Dans l’Espagne du début des années 70, Maria aide les femmes de son village de Galice. Elle les aide à accoucher, elle les aide aussi à avorter alors que le régime franquiste l’interdit. Lorsqu’un drame l’oblige à fuir son village et à se réfugier au Portugal voisin, Maria trouve son salut dans la solidarité que lui manifestent d’autres femmes.
Le cinéma est décidément friand des sujets de société. Je l’écrivais déjà il y a quelques jours au sujet de Pas de vagues, qui traitait des violences à l’école, et de Paternel, sur le célibat des prêtres. L’avortement est un autre de ces sujets qui a inspiré beaucoup de cinéastes alors même que le sujet fait, en France, avec la constitutionnalisation du droit à l’IVG, les gros titres de l’actualité politique. Après L’Evénement, adapté du livre d’Annie Ernaux, après Annie Colère, qui se déroulait à la même époque que O Corno et racontait l’action des militantes du MLAC, quatre autres films étrangers sont sortis ces dernières semaines sur ce sujet : Levante, dont l’action se déroule au Brésil, Les Lueurs d’Aden au Yemen, Inchallah un fils en Jordanie et enfin En bonne compagnie, au Pays basque en 1977.
« O Corno » désigne l’ergot de seigle, un parasite toxique connu depuis le Moyen âge pour hâter les contractions utérines et faciliter à la fois les accouchements et les avortements. Cette explication donnée, on comprend mieux le titre du film et son affiche bucolique.
O Corno repose sur un postulat audacieux : l’idée que mettre un monde un enfant et interrompre une grossesse participerait du même geste, celui d’une aide inconditionnelle aux femmes dans leur choix souverain de devenir mère ou pas. Le film nous prend à contrepied dès son début, qui commence par une longue scène, non pas d’avortement, mais d’accouchement, filmée avec un réalisme dérangeant.
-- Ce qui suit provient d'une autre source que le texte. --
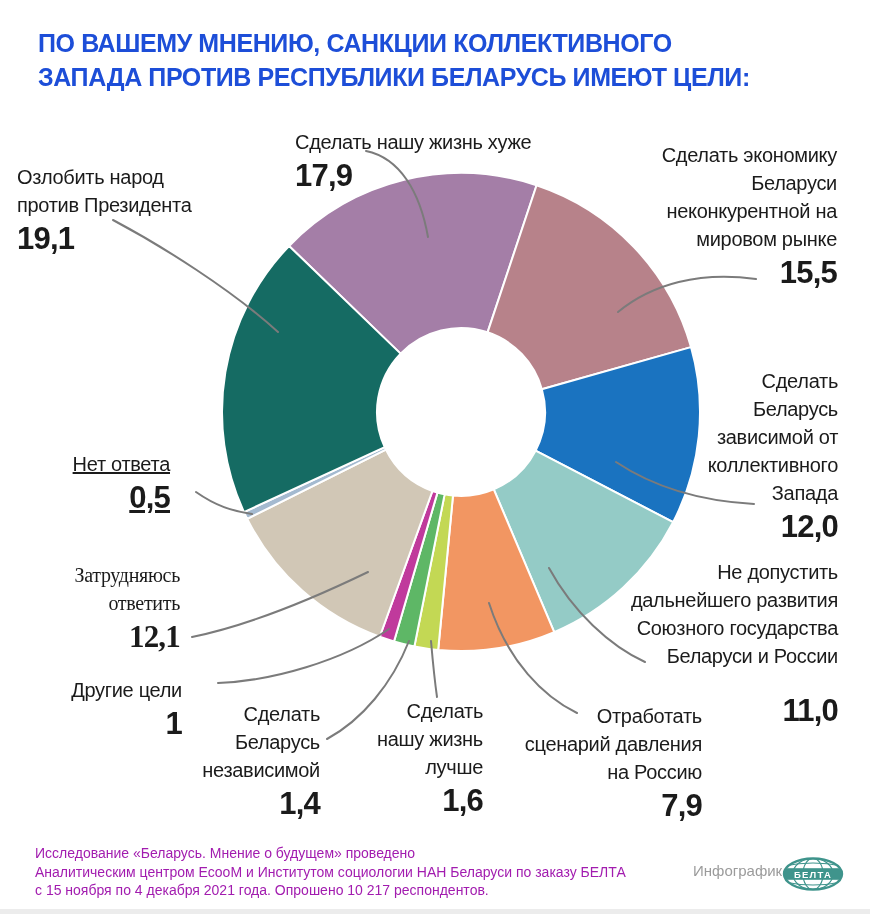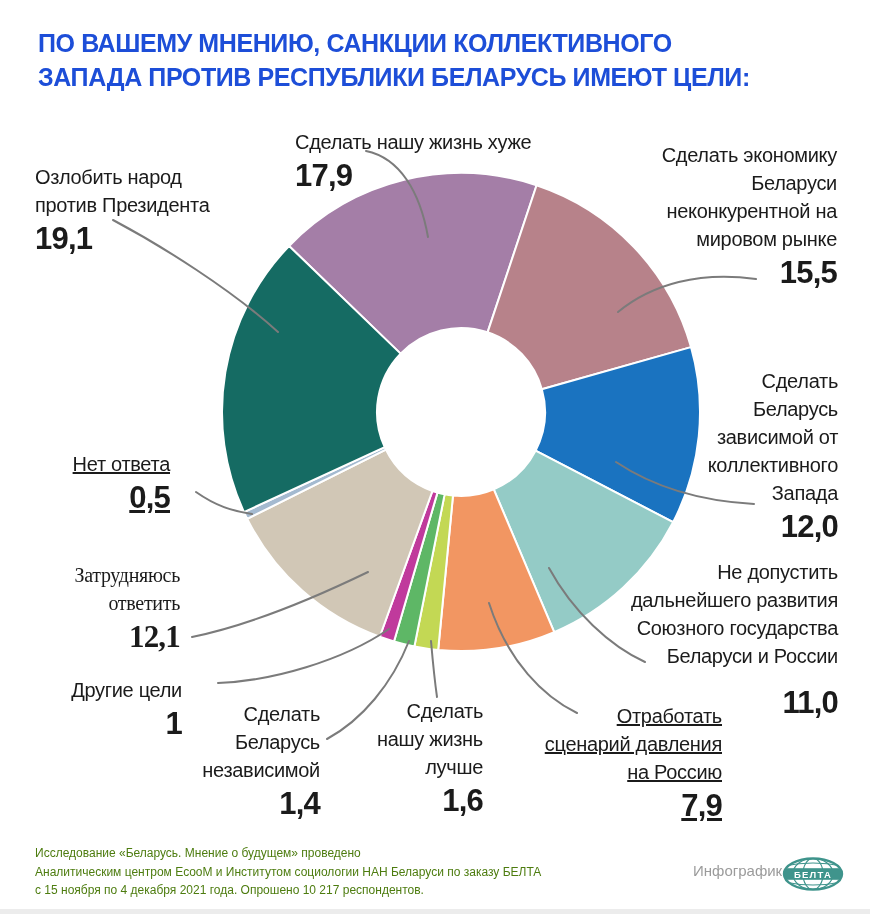--- a/index.html
+++ b/index.html
@@ -24,7 +24,7 @@
   .c7{right:688px;top:676px;}
   .c8{right:690px;top:561px;font-family:Liberation Serif, serif;}
   .c9{right:700px;top:450px;text-decoration:underline;}
-  .c10{left:35px;top:143px;}
+  .c10{left:17px;top:143px;}
   .footer{position:absolute;left:35px;top:844px;font-size:12px;line-height:18.5px;
           color:#4d7c0f;letter-spacing:0;}
   .credit{position:absolute;left:693px;top:862px;font-size:15px;color:#9b9b9b;}

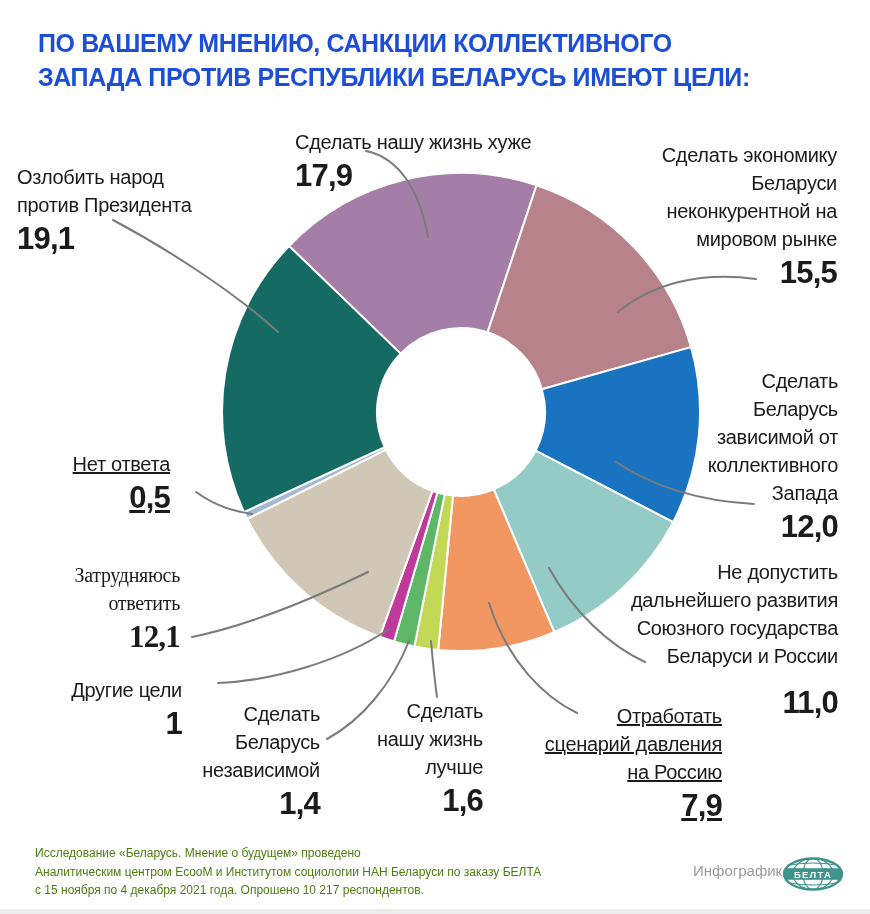--- a/index.html
+++ b/index.html
@@ -18,7 +18,7 @@
   .c2{right:32px;top:367px;}
   .c3{right:32px;top:558px;}
   .c3 .cv{margin-top:16px;}
-  .c4{right:148px;top:702px;text-decoration:underline;}
+  .c4{right:168px;top:702px;}
   .c5{right:387px;top:697px;}
   .c6{right:550px;top:700px;}
   .c7{right:688px;top:676px;}

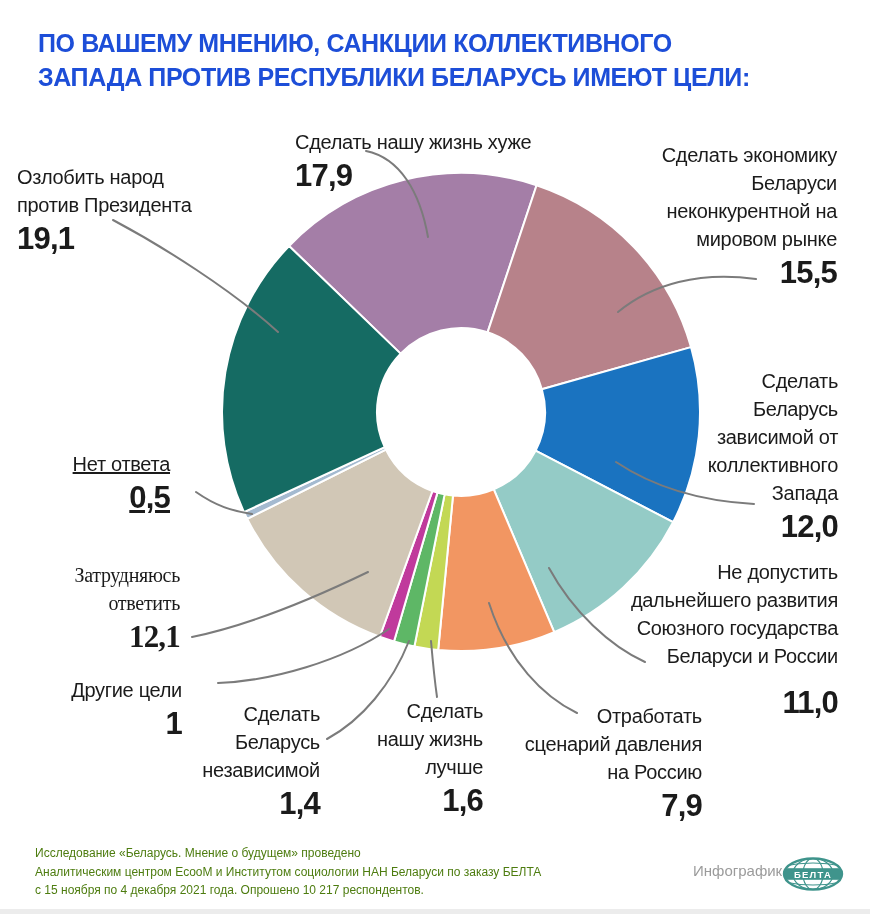--- a/index.html
+++ b/index.html
@@ -17,7 +17,7 @@
   .c1{right:33px;top:141px;}
   .c2{right:32px;top:367px;}
   .c3{right:32px;top:558px;}
-  .c3 .cv{margin-top:16px;}
+  .c3 .cv{margin-top:24px;}
   .c4{right:168px;top:702px;}
   .c5{right:387px;top:697px;}
   .c6{right:550px;top:700px;}

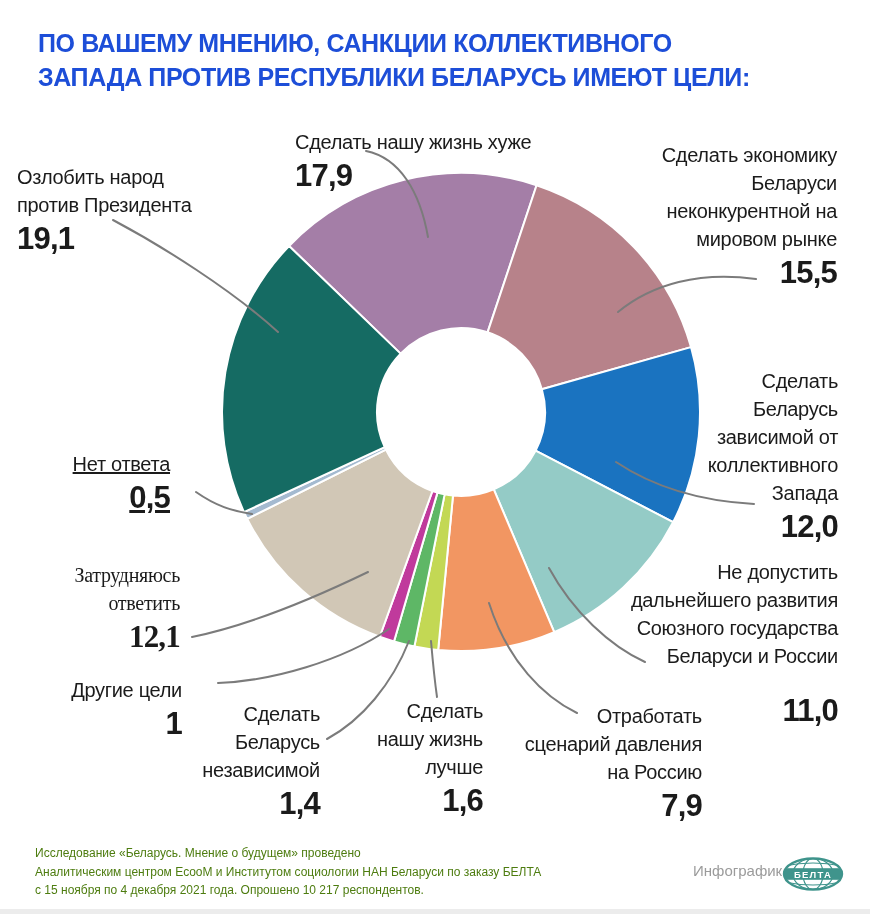--- a/index.html
+++ b/index.html
@@ -25,8 +25,8 @@
   .c8{right:690px;top:561px;font-family:Liberation Serif, serif;}
   .c9{right:700px;top:450px;text-decoration:underline;}
   .c10{left:17px;top:143px;}
-  .footer{position:absolute;left:35px;top:844px;font-size:12px;line-height:18.5px;
-          color:#4d7c0f;letter-spacing:0;}
+  .footer{position:absolute;left:35px;top:844px;font-size:14px;line-height:18.5px;
+          color:#a21caf;letter-spacing:0;}
   .credit{position:absolute;left:693px;top:862px;font-size:15px;color:#9b9b9b;}
   .logo{position:absolute;left:782px;top:857px;}
   .bottom-bar{position:absolute;left:0;bottom:0;width:870px;height:5px;background:#ececec;}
Cette scène-là aura son contrepoint dans la dernière, qui nous réserve une belle surprise.
Coquille d’or au Festival de Saint-Sébastien, prix de la révélation féminine aux derniers Goya pour Janet Novas, l’actrice principale, O Corno souffre à mes yeux de deux défauts. Le premier est très subjectif : il exalte une fois de plus la solidarité féminine – qu’on pare depuis quelques années du beau mot de sororité – un ressort qui semble désormais un passage obligé, une nouvelle forme de politiquement correct #MeToo, voire une recette assurée pour décrocher des prix et susciter l’enthousiasme.
Le second est plus cinématographique : l’histoire, filmée en plans serrés, est tout entière focalisée sur son héroïne, sans laisser exister l’arrière-plan, le contexte historique, pourtant déterminant. Les seconds rôles y sont réduits à des silhouettes, des caricatures sans épaisseur, des faire-valoir. Le film est divisé en deux parties, peu cohérentes l’une avec l’autre, la première au village et la seconde qui suit Maria pendant sa fuite, peu crédible, au Portugal.